Active collagen oligopeptides (ACOP) are bioactive collagen-derived peptides detected by a recently-established ELISA. To facilitate studies of the function and metabolism of these products, this study aims to determine which of these peptides is recognized by a novel anti-ACOP antibody used in this ELISA. We then investigate the effect of collagen peptide (CP) ingestion and exercise on urinary ACOP concentrations in a cohort of university student athletes using colorimetric, LC–MS/MS, and ELISA. We observed that the antibody showed strong cross-reactivity to Pro-Hyp and Gly-Pro-Hyp and weak cross-reactivity to commercial CP. CP ingestion increased the urinary level of ACOP over time, which correlated highly with urinary levels of peptide forms of Hyp and Pro-Hyp. Physical activity significantly decreased the urinary ACOP level. This study demonstrates changes in urinary ACOP following oral CP intake and physical activity using ELISA with the novel anti-ACOP antibody. Thus, ACOP may be useful as a new biomarker for collagen metabolism.
Collagen, which accounts for approximately 30% of the total protein in animals, is an important component of the extracellular matrix that is essential for cell adhesion and function1. Collagen homeostasis in tissues is maintained by collagen turnover2. Among the metabolites produced during this process are bioactive collagen peptides (CP) resulting from its enzymatic degradation3,4. These collagen peptides are efficiently absorbed in the digestive tract, appearing in the blood within a few hours of the ingestion of collagen-containing substances5.
Oral intake of commercially available CP is reported to have physiological effects such as promoting skin pressure ulcer recovery6, stimulating bone formation and inhibiting bone resorption7, inhibiting arthritis8, increasing fat free body mass and grip strength9, and preventing atherosclerosis10. Recent studies report that prolylhydroxyproline (Pro-Hyp), one of the final collagen metabolites, stimulates the proliferation and differentiation of skin fibroblasts11, chondrocytes12, and osteocytes13. The detailed mechanism underlying the bioactivity of CP is unclear. However, evidence indicates that Pro-Hyp is taken up by mesenchymal cells via peptide transporters14 and subsequently plays a role in regulating cell function as a binding factor for nuclear receptors15.

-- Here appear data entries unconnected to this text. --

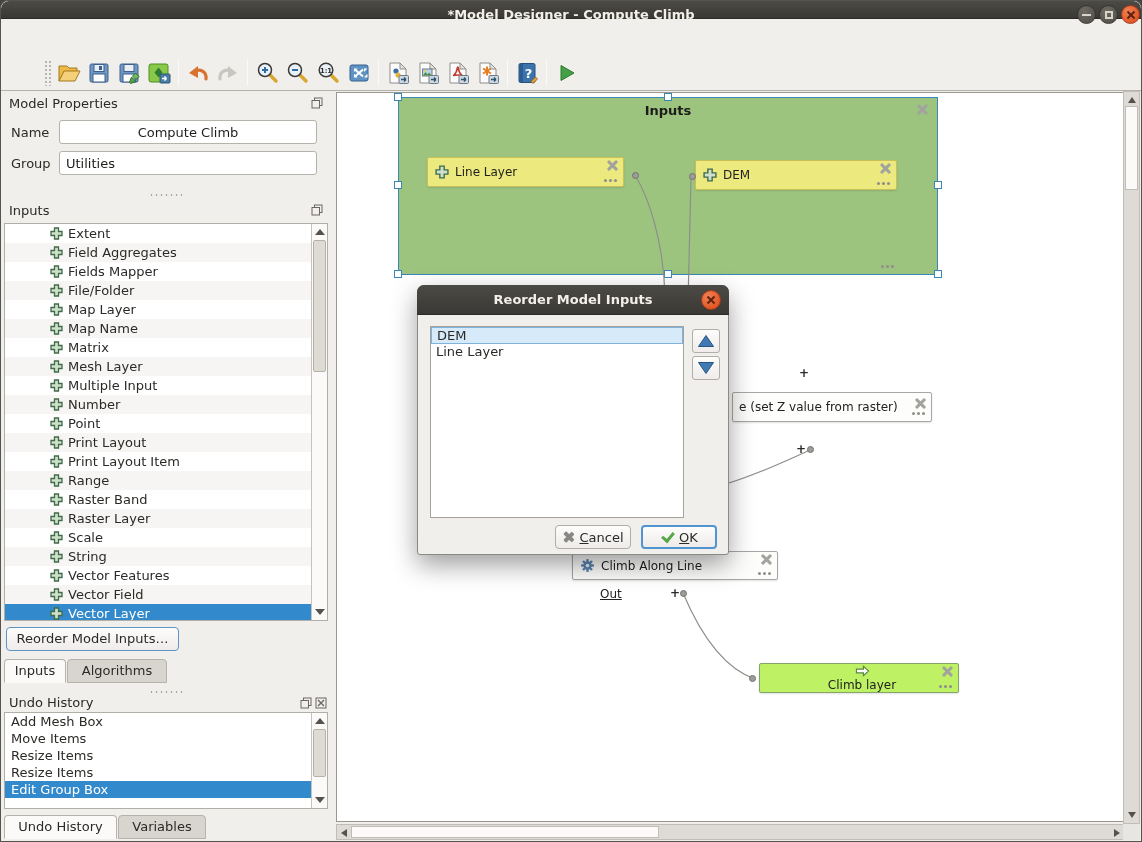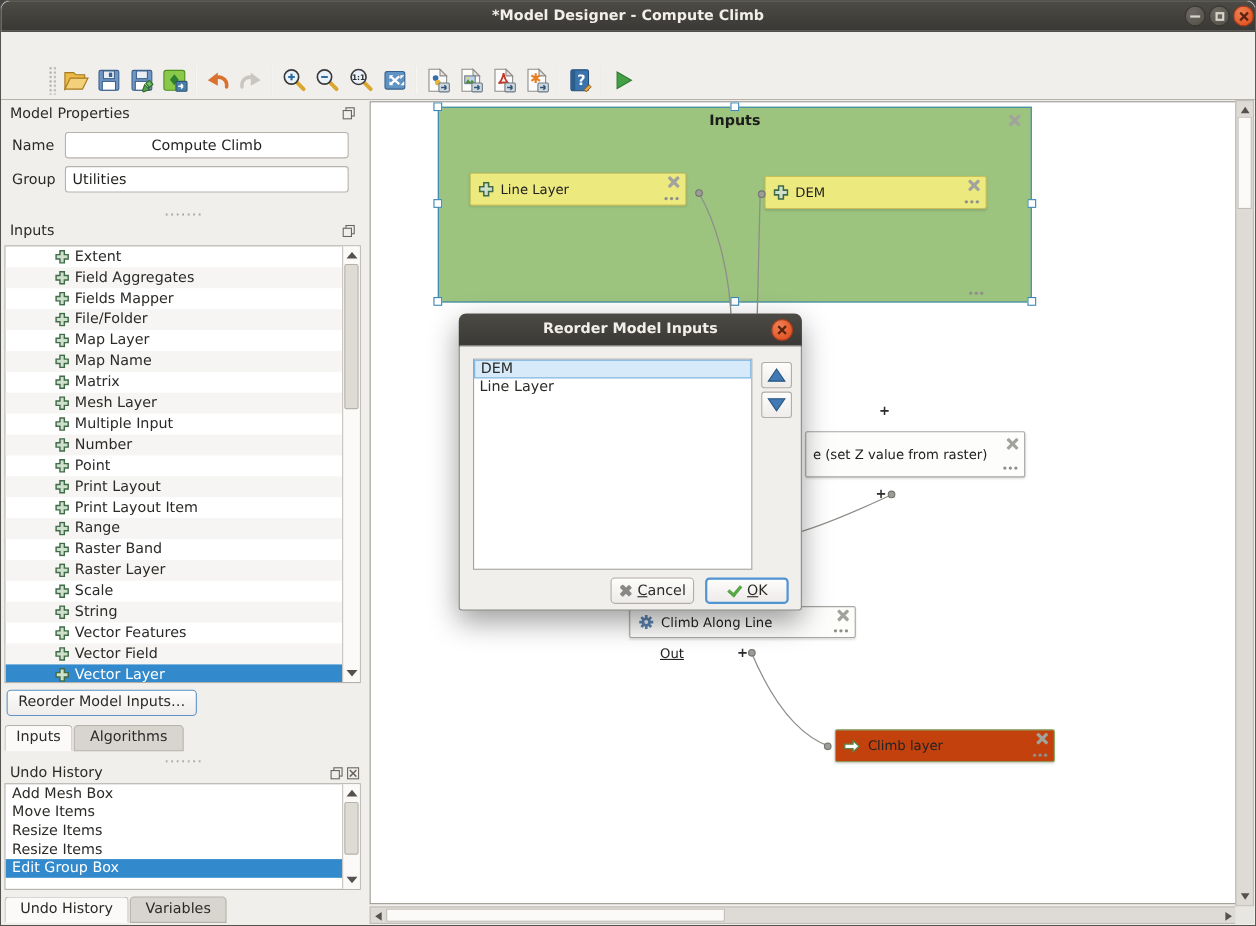--- a/index.html
+++ b/index.html
@@ -8,7 +8,7 @@
             border:1px solid #55534e; border-radius:8px 8px 0 0; font-size:13px; color:#2b2a27; }
 
   
-  .titlebar { position:absolute; left:0; top:0; right:0; height:28px;
+  .titlebar { position:absolute; left:0; top:0; right:0; height:18px;
               background:linear-gradient(#4d4b46,#3a3834); border-radius:8px 8px 0 0;
               border-bottom:1px solid #2c2a26; }
   .titlebar .title { position:absolute; left:0; right:0; top:6px; text-align:center;

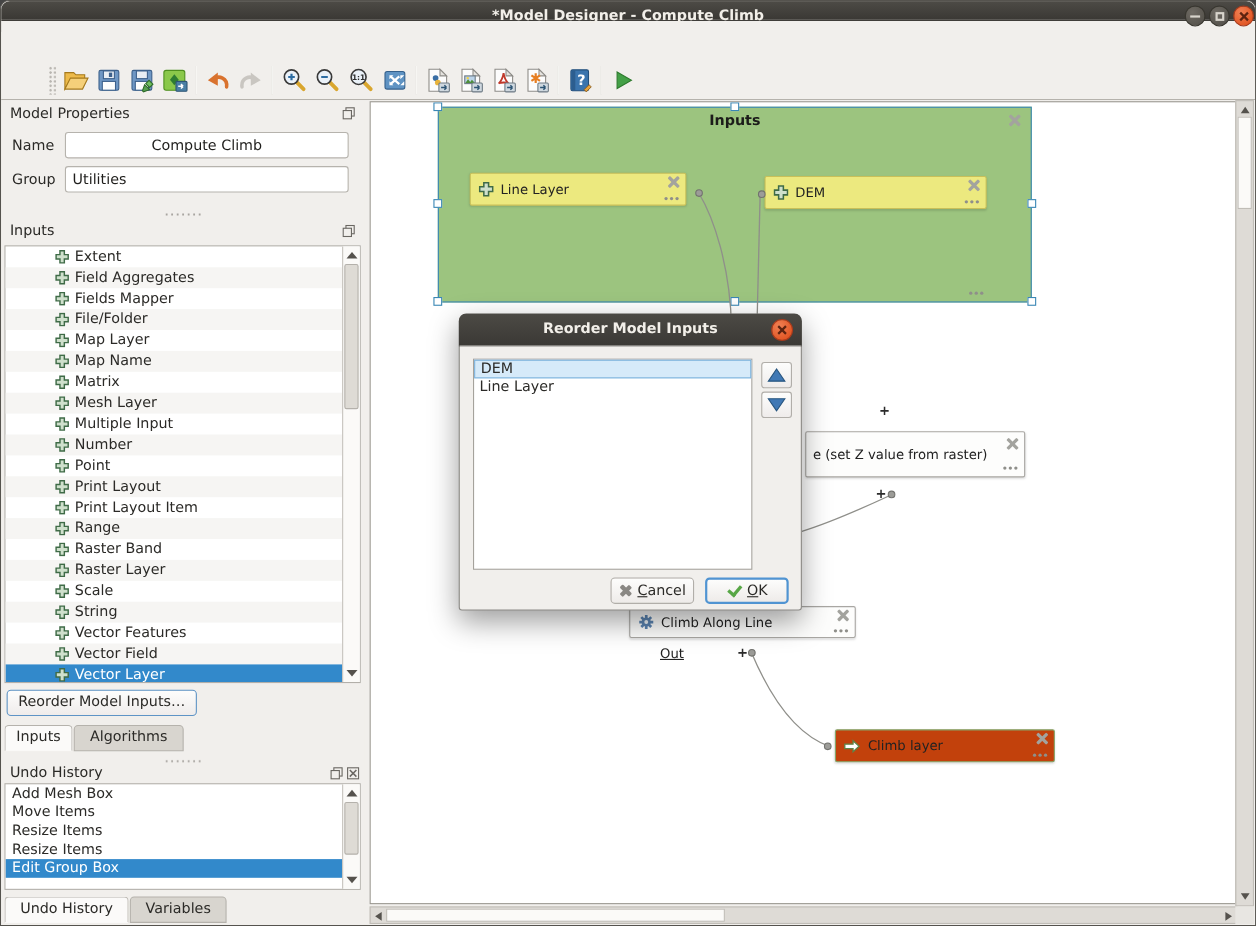--- a/index.html
+++ b/index.html
@@ -453,7 +453,7 @@
       <span class="cdot" style="left:352px; top:80px"></span>
 
       <span class="pmark" style="left:462px; top:273px">+</span>
-      <div class="node" style="left:395px; top:299px; width:200px; height:42px">
+      <div class="node" style="left:395px; top:299px; width:200px; height:30px">
         <span class="nlabel">e (set Z value from raster)</span>
         <span class="xic" style="top:5px"></span>
         <span class="ooo" style="bottom:6px"></span>

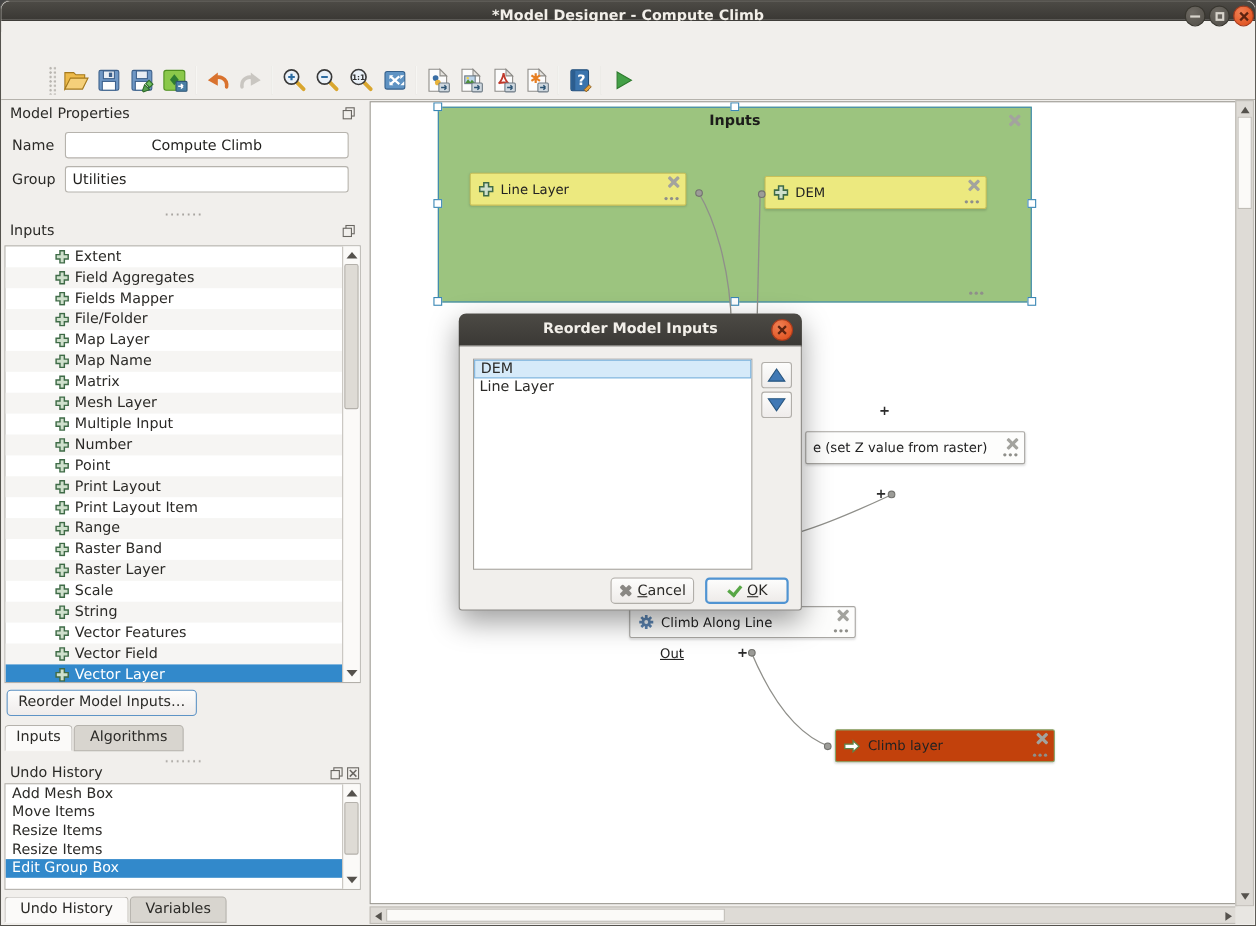--- a/index.html
+++ b/index.html
@@ -76,7 +76,7 @@
   .node { position:absolute; background:#fdfdfc; border:1px solid #a9a7a3; border-radius:2px;
           display:flex; align-items:center; font-size:12px; color:#222; box-shadow:0 1px 2px rgba(0,0,0,.12); }
   .node.yellow { background:#ece97f; border-color:#c9c059; }
-  .node.green  { background:#c2410c; border-color:#85a568; }
+  .node.green  { background:#bef264; border-color:#85a568;flex-direction:column; }
   .node .nlabel { padding-left:6px; white-space:nowrap; }
   .xic { position:absolute; top:2px; right:5px; width:11px; height:11px; }
   .xic::before,.xic::after { content:""; position:absolute; left:4px; top:-1px; width:3px; height:13px; background:#a3a39e; border-radius:1px; }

During biosynthesis, collagen undergoes post-translational modifications including hydroxylation, glycation, and the formation of intra- and intermolecular crosslinks16. Collagen turnover, involving biosynthesis and degradation, is altered by the effects of aging17, physical activity18, and nutritional status19. These factors may also affect the status of collagen metabolites in the body. Therefore, the investigation of CP within the body may be very important to understanding its bioactivity.

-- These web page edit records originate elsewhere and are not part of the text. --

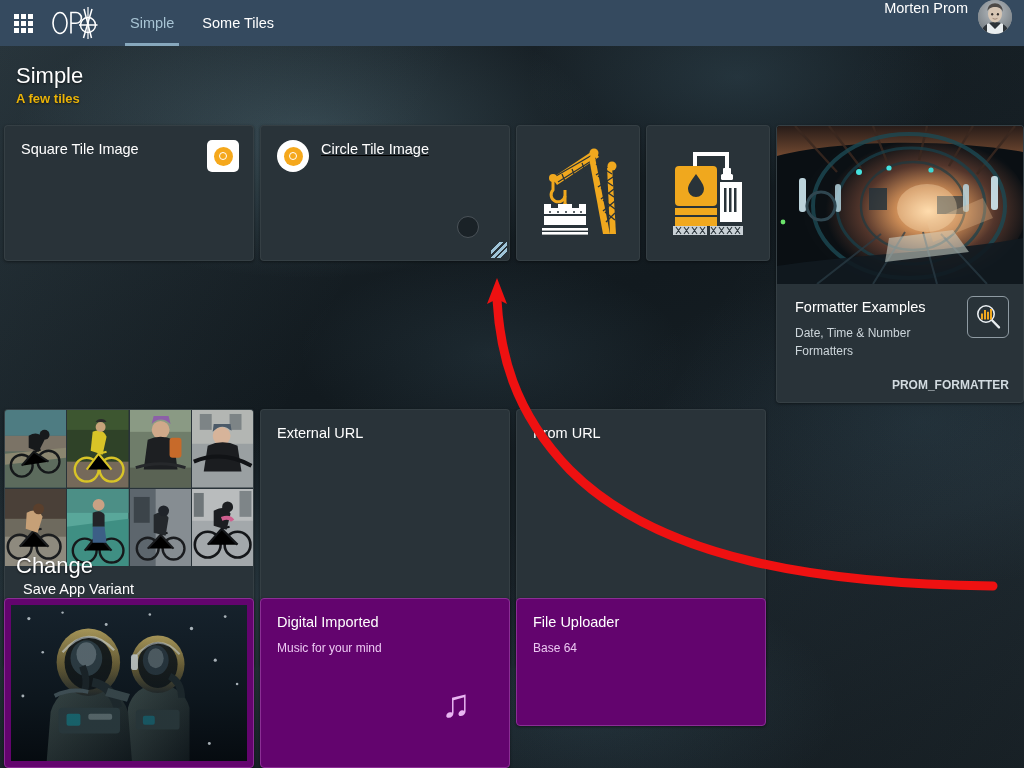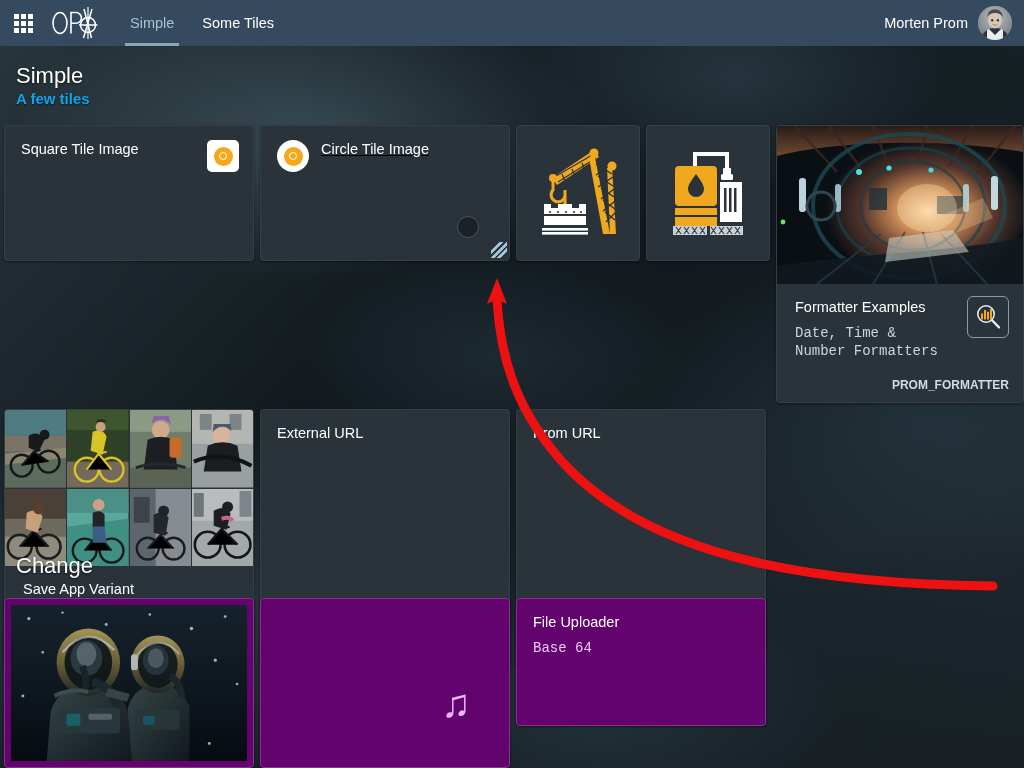--- a/index.html
+++ b/index.html
@@ -93,7 +93,7 @@
 
   .header-right {
     margin-left: auto;
-    display: flex; align-items: center;
+    display: flex; align-items: flex-start;
     gap: 10px;
     padding-right: 12px;
     height: 46px;

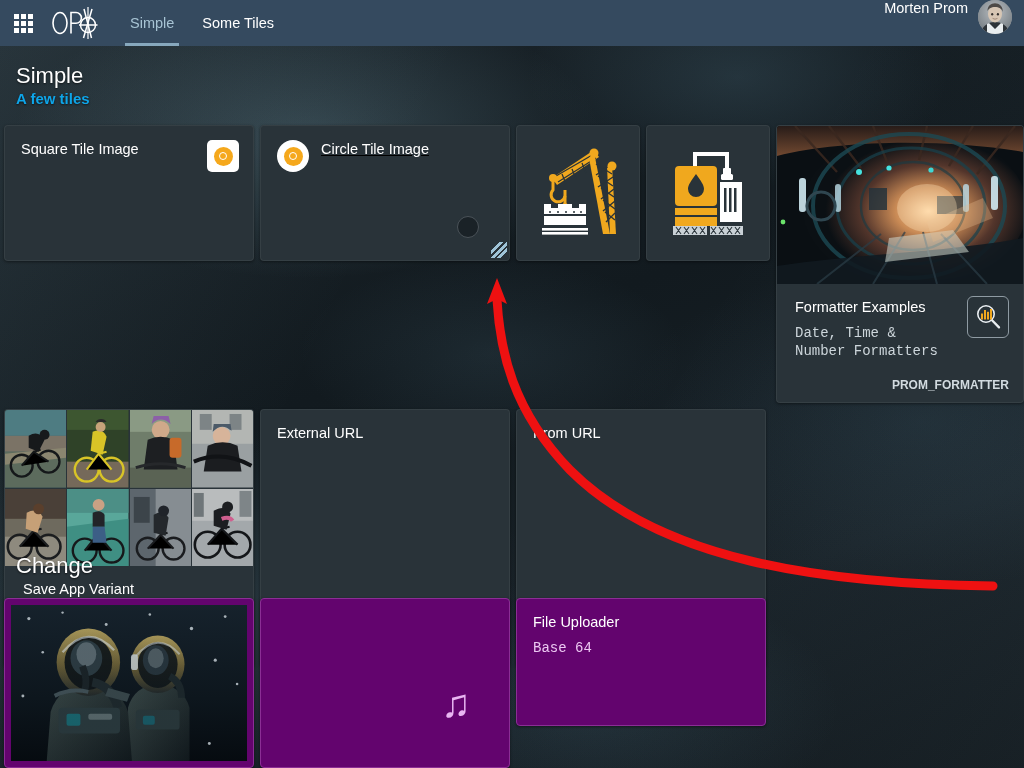--- a/index.html
+++ b/index.html
@@ -127,9 +127,9 @@
     text-shadow: 0 1px 2px rgba(0,0,0,0.6);
   }
   .group-sub {
-    font-size: 15px;
+    font-size: 13px;
     font-weight: bold;
-    color: #0ea5e9;
+    color: #eab308;
     line-height: 18px;
     text-shadow: 0 1px 2px rgba(0,0,0,0.6);
   }

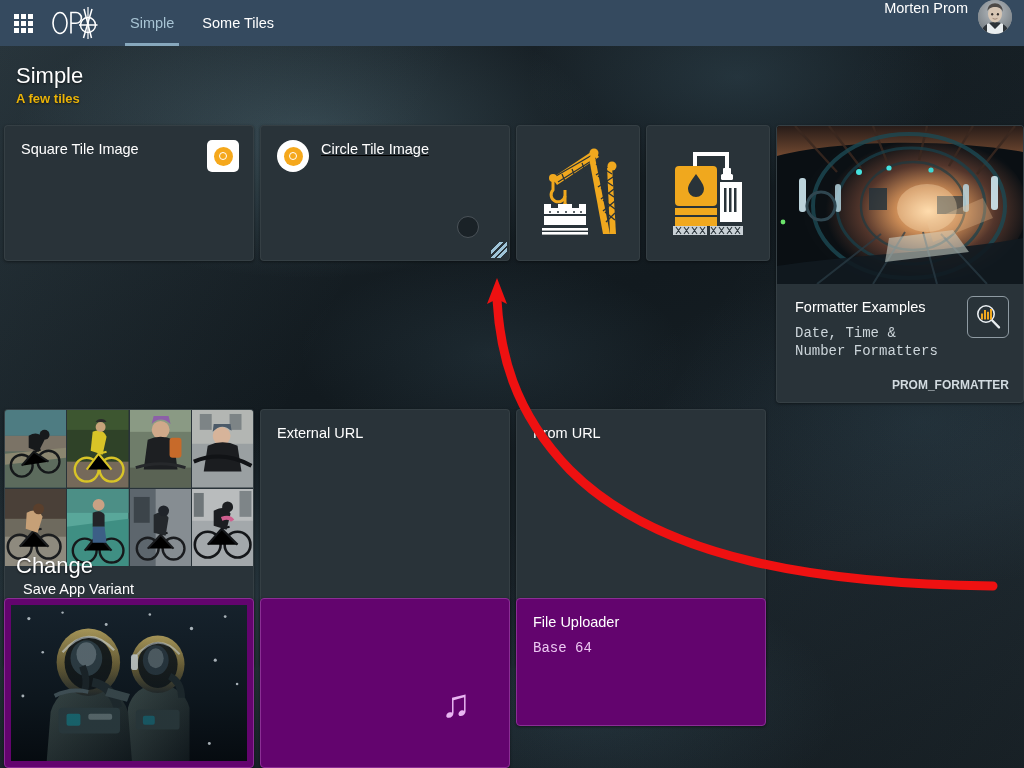--- a/index.html
+++ b/index.html
@@ -160,10 +160,9 @@
     line-height: 19px;
   }
   .tile-sub {
-    font-size: 14px;
+    font-size: 12px;
     color: #cdd6db;
     line-height: 18px;
-    font-family: Liberation Mono, monospace;
   }
   .tile.purple .tile-sub { color: #ecc8f2; }
   .tile-info {

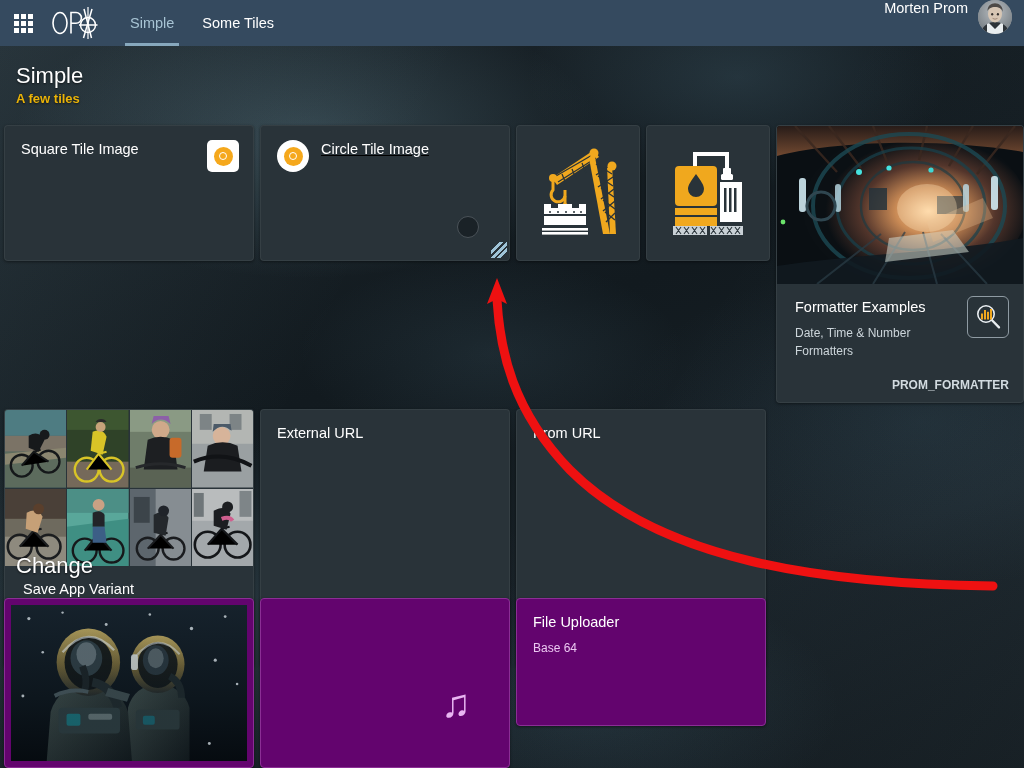--- a/index.html
+++ b/index.html
@@ -723,6 +723,10 @@
       </div>
 
       <div class="tile purple t-music">
+        <div class="tile-pad">
+          <div class="tile-title">Digital Imported</div>
+          <div class="tile-sub" style="margin-top:7px;">Music for your mind</div>
+        </div>
         <div class="music-note">♫</div>
       </div>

Serum and urinary levels of collagen-derived peptides can be used to monitor collagen metabolism. Collagen-derived amino acids and di- and tripeptides are identified and quantified using liquid chromatography20, gas chromatography21, and mass spectrometry22, a highly selective technique known as LC–MS/MS. A recently developed, highly sensitive ELISA also detects bioactive CP. This assay does not require dedicated equipment and can be used to analyze many samples simultaneously in a short time. In this study, we determine the specific active collagen oligopeptides (ACOP) detected by this ELISA for use in monitoring collagen metabolism. We then investigate the effect of CP ingestion and exercise on urinary ACOP concentrations in a cohort of university student athletes using colorimetric, LC–MS/MS, and ELISA.
Cross-reactivity of anti-ACOP antibody
ELISA was used to investigate the cross-reactivity of anti-ACOP antibody with six different peptides: Pro-Hyp, Gly-Pro-Hyp, Pro-Hyp-Gly, Pro-Pro, Hyp-Gly, and commercial CP. In this ELISA, the value measured per weight was calculated for each sample relative to that of Pro-Hyp. As shown in Fig. 1, the cross-reactivity was approximately fivefold for Gly-Pro-Hyp and approximately 0.1 to 0.001-fold for Pro-Hyp-Gly, Pro-Pro, and Hyp-Gly. The cross-reactivity of commercial CP, the hydrolysis product of collagen, was approximately 0.1-fold. These results show that the anti-ACOP antibody had particularly strong cross-reactivity with Pro-Hyp and Gly-Pro-Hyp, binding not only to dipeptides and tripeptides but also to the collagen-derived oligopeptide CP.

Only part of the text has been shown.